Quatre jeunes arrêtés à Marrakech, au sud du Maroc, pour n’avoir pas respecté le jeûne du ramadan ont été condamnés mardi à deux mois de prison avec sursis, a annoncé une ONG de défense des droits de l’Homme.

« Ce jugement est courageux même si nous aurions souhaité qu’ils soient innocentés », a déclaré à l’AFP le représentant local de l’Association marocaine des droits de l’Homme (AMDH, indépendante), Omar Arbib.

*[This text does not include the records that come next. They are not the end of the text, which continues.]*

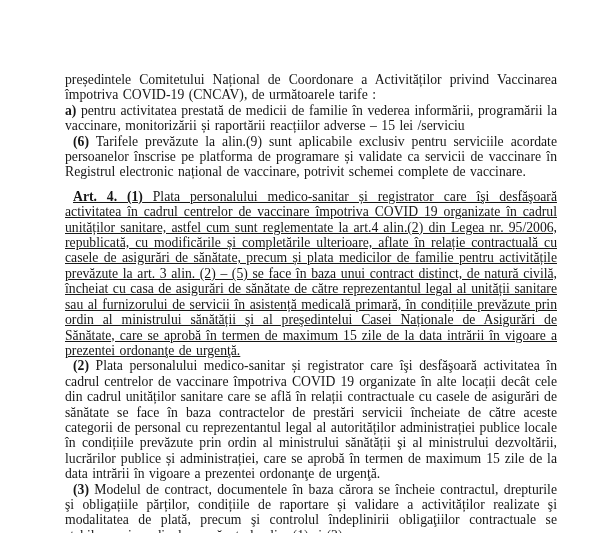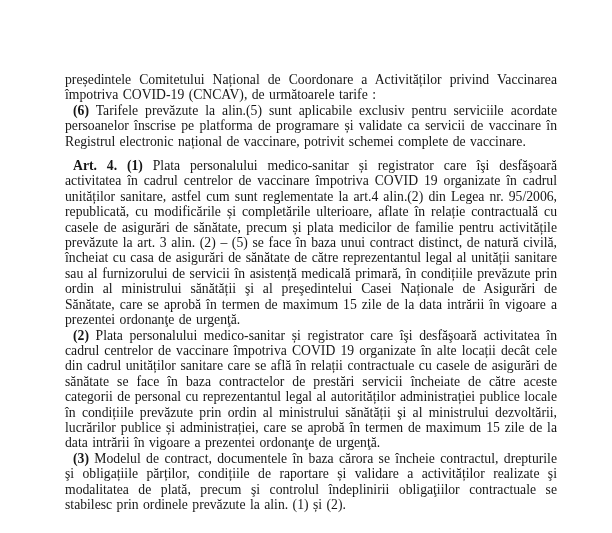--- a/index.html
+++ b/index.html
@@ -27,29 +27,31 @@
   }
   p.para {
     margin: 0;
     padding: 0;
   }
   p.para.indent {
     text-indent: 8px;
   }
   p.para.space-before {
     margin-top: 9px;
+    text-decoration: underline;
   }
   .bold {
     font-weight: 700;
   }
 </style>
 </head>
 <body>
 
 <div class="page">
   <div class="doc-body">
       <p class="para"><span>președintele Comitetului Național de Coordonare a Activităților privind Vaccinarea împotriva COVID-19 (CNCAV), de următoarele tarife :</span></p>
-      <p class="para indent"><span class="bold">(6)</span><span> Tarifele prevăzute la alin.(5) sunt aplicabile exclusiv pentru serviciile acordate persoanelor înscrise pe platforma de programare și validate ca servicii de vaccinare în Registrul electronic național de vaccinare, potrivit schemei complete de vaccinare.</span></p>
+      <p class="para"><span class="bold">a)</span><span>  pentru activitatea prestată de medicii de familie în vederea informării, programării la vaccinare, monitorizării și raportării reacțiilor adverse – 15 lei /serviciu</span></p>
+      <p class="para indent"><span class="bold">(6)</span><span> Tarifele prevăzute la alin.(9) sunt aplicabile exclusiv pentru serviciile acordate persoanelor înscrise pe platforma de programare și validate ca servicii de vaccinare în Registrul electronic național de vaccinare, potrivit schemei complete de vaccinare.</span></p>
       <p class="para indent space-before"><span class="bold">Art. 4. (1)</span><span> Plata personalului medico-sanitar și registrator care îşi desfăşoară activitatea în cadrul centrelor de vaccinare împotriva COVID 19 organizate în cadrul unităților sanitare, astfel cum sunt reglementate la art.4 alin.(2) din Legea nr. 95/2006, republicată, cu modificările și completările ulterioare, aflate în relație contractuală cu casele de asigurări de sănătate, precum și plata medicilor de familie pentru activitățile prevăzute la art. 3 alin. (2) – (5) se face în baza unui contract distinct, de natură civilă, încheiat cu casa de asigurări de sănătate de către reprezentantul legal al unității sanitare sau al furnizorului de servicii în asistență medicală primară, în condițiile prevăzute prin ordin al ministrului sănătății şi al preşedintelui Casei Naționale de Asigurări de Sănătate, care se aprobă în termen de maximum 15 zile de la data intrării în vigoare a prezentei ordonanţe de urgenţă.</span></p>
       <p class="para indent"><span class="bold">(2)</span><span> Plata personalului medico-sanitar și registrator care îşi desfăşoară activitatea în cadrul centrelor de vaccinare împotriva COVID 19 organizate în alte locații decât cele din cadrul unităților sanitare care se află în relații contractuale cu casele de asigurări de sănătate se face în baza contractelor de prestări servicii încheiate de către aceste categorii de personal cu reprezentantul legal al autorităților administrației publice locale în condițiile prevăzute prin ordin al ministrului sănătății şi al ministrului dezvoltării, lucrărilor publice și administrației, care se aprobă în termen de maximum 15 zile de la data intrării în vigoare a prezentei ordonanţe de urgenţă.</span></p>
       <p class="para indent"><span class="bold">(3)</span><span> Modelul de contract, documentele în baza cărora se încheie contractul,  drepturile şi obligațiile părților, condițiile de raportare și validare a activităților realizate şi modalitatea de plată, precum şi controlul îndeplinirii obligaţiilor contractuale se stabilesc prin ordinele prevăzute la alin. (1) și (2).</span></p>
     </div>
 </div>
 
 </body></html>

L’article 222 du code pénal punit la « rupture publique du jeûne » pendant le mois de ramadan d’une peine pouvant aller jusqu’à six mois de prison ferme.

Un cinquième jeune, âgé de moins de 18 ans, sera présenté pour le même motif vendredi devant un juge des mineurs.

Ces cinq Marocains avaient été arrêtés le 6 juillet à Marrakech, une des principales destinations touristiques du royaume. Ils accompagnaient un de leurs amis à l’aéroport mais il « semble que la chaleur les ait poussés à acheter du jus de fruits à des vendeurs de la place Jamaa El Fna et à boire en public », avait déclaré à l’AFP M. Arbib.

Selon la même source, d’autres vendeurs de la place ont alerté la police.

Un projet de réforme du code pénal, actuellement au stade de débats, maintient les peines de prison en cas de rupture publique du jeûne durant le ramadan, mais prévoit désormais qu’une amende maximale de 10.000 dirhams (950 euros) puisse s’y substituer.